EXERCISE → Repeat the data word for word and skip the pictures.

(Revision tracking records)
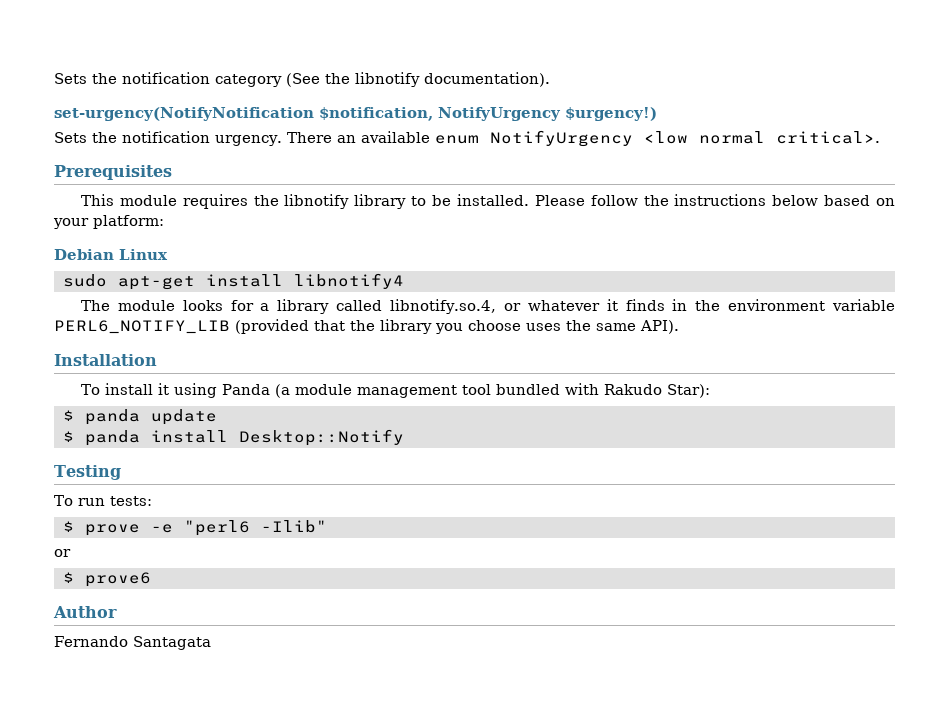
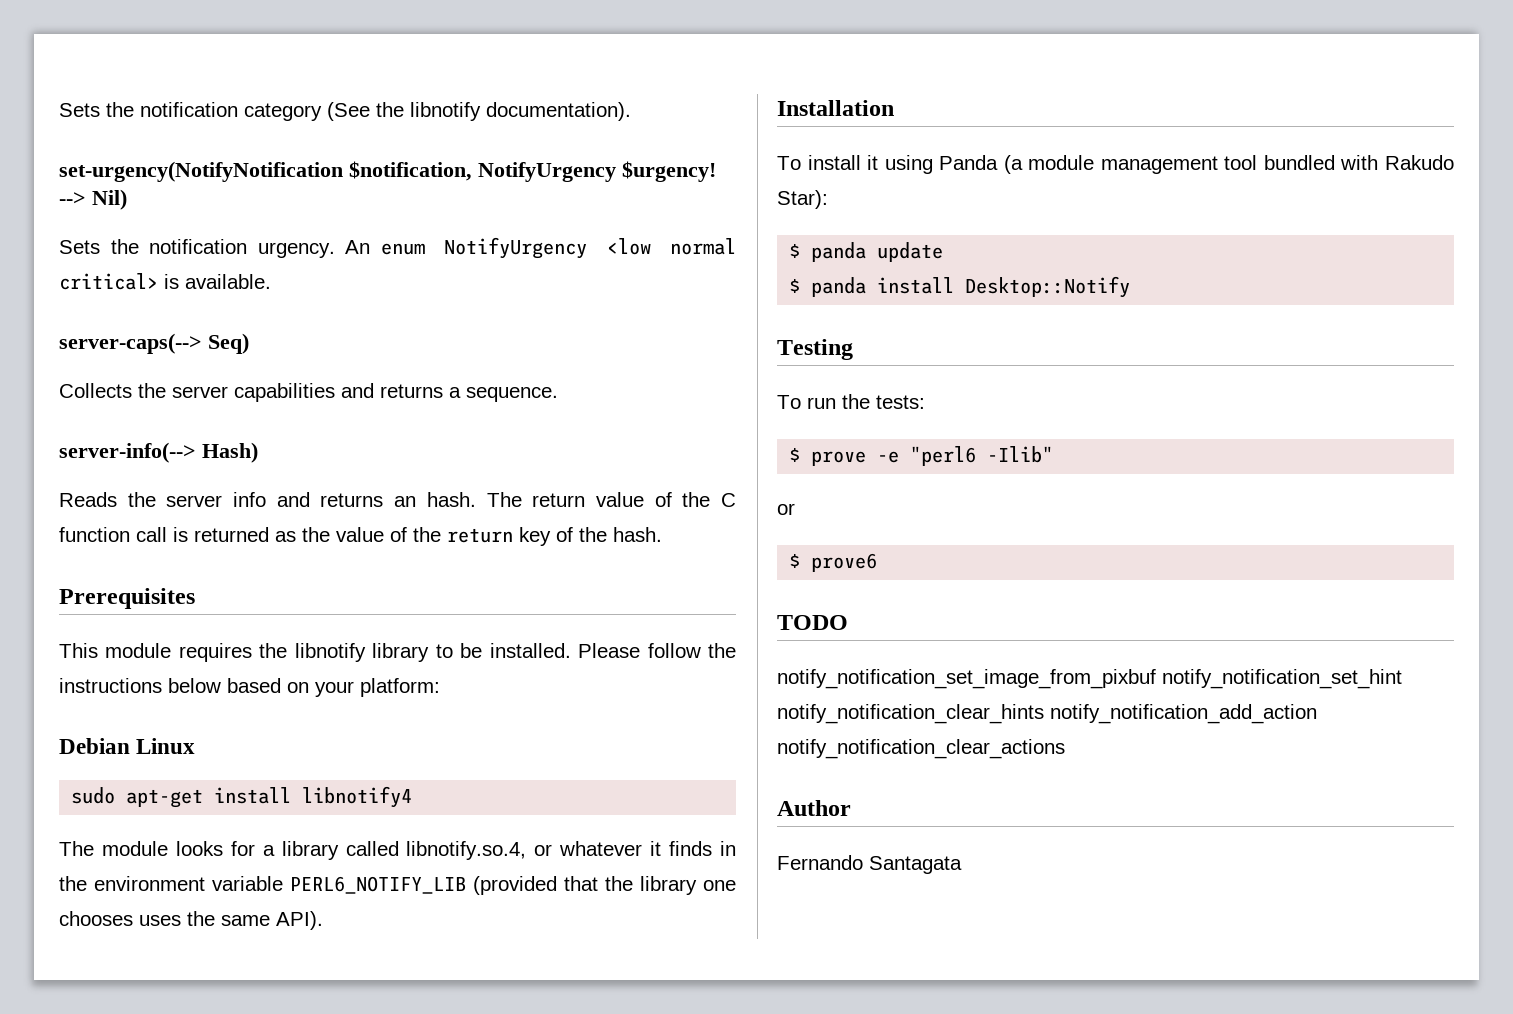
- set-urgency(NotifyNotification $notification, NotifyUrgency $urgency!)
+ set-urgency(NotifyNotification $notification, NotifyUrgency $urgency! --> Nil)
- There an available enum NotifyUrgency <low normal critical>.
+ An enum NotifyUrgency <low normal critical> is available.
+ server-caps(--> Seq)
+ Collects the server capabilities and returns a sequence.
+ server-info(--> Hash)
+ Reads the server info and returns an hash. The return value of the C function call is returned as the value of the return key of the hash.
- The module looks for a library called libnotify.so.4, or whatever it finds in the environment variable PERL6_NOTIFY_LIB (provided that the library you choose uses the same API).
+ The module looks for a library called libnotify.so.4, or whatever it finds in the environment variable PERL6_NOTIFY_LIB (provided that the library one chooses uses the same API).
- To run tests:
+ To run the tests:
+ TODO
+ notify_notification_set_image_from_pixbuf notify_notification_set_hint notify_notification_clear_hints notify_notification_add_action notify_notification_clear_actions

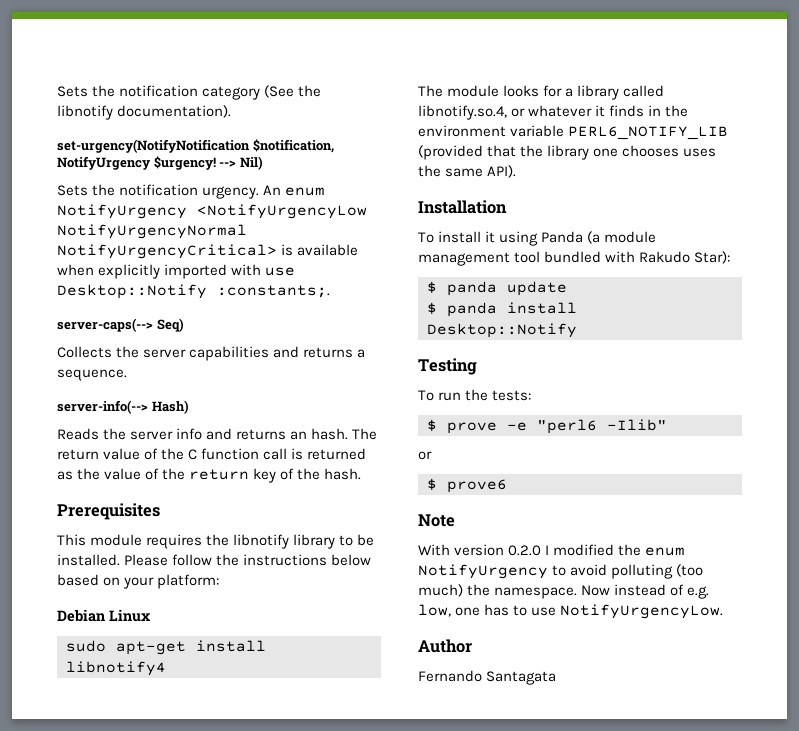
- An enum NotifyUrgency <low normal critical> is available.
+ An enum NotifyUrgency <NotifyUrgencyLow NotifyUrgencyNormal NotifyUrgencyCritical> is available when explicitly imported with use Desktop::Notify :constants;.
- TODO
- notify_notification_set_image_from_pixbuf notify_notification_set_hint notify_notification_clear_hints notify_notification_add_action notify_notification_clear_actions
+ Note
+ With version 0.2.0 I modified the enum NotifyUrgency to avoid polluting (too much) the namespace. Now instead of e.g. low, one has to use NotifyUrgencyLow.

THE ANSWER →
- set-urgency(NotifyNotification $notification, NotifyUrgency $urgency!)
+ set-urgency(NotifyNotification $notification, NotifyUrgency $urgency! --> Nil)
- There an available enum NotifyUrgency <low normal critical>.
+ An enum NotifyUrgency <low normal critical> is available.
+ server-caps(--> Seq)
+ Collects the server capabilities and returns a sequence.
+ server-info(--> Hash)
+ Reads the server info and returns an hash. The return value of the C function call is returned as the value of the return key of the hash.
- The module looks for a library called libnotify.so.4, or whatever it finds in the environment variable PERL6_NOTIFY_LIB (provided that the library you choose uses the same API).
+ The module looks for a library called libnotify.so.4, or whatever it finds in the environment variable PERL6_NOTIFY_LIB (provided that the library one chooses uses the same API).
- To run tests:
+ To run the tests:
+ TODO
+ notify_notification_set_image_from_pixbuf notify_notification_set_hint notify_notification_clear_hints notify_notification_add_action notify_notification_clear_actions

- An enum NotifyUrgency <low normal critical> is available.
+ An enum NotifyUrgency <NotifyUrgencyLow NotifyUrgencyNormal NotifyUrgencyCritical> is available when explicitly imported with use Desktop::Notify :constants;.
- TODO
- notify_notification_set_image_from_pixbuf notify_notification_set_hint notify_notification_clear_hints notify_notification_add_action notify_notification_clear_actions
+ Note
+ With version 0.2.0 I modified the enum NotifyUrgency to avoid polluting (too much) the namespace. Now instead of e.g. low, one has to use NotifyUrgencyLow.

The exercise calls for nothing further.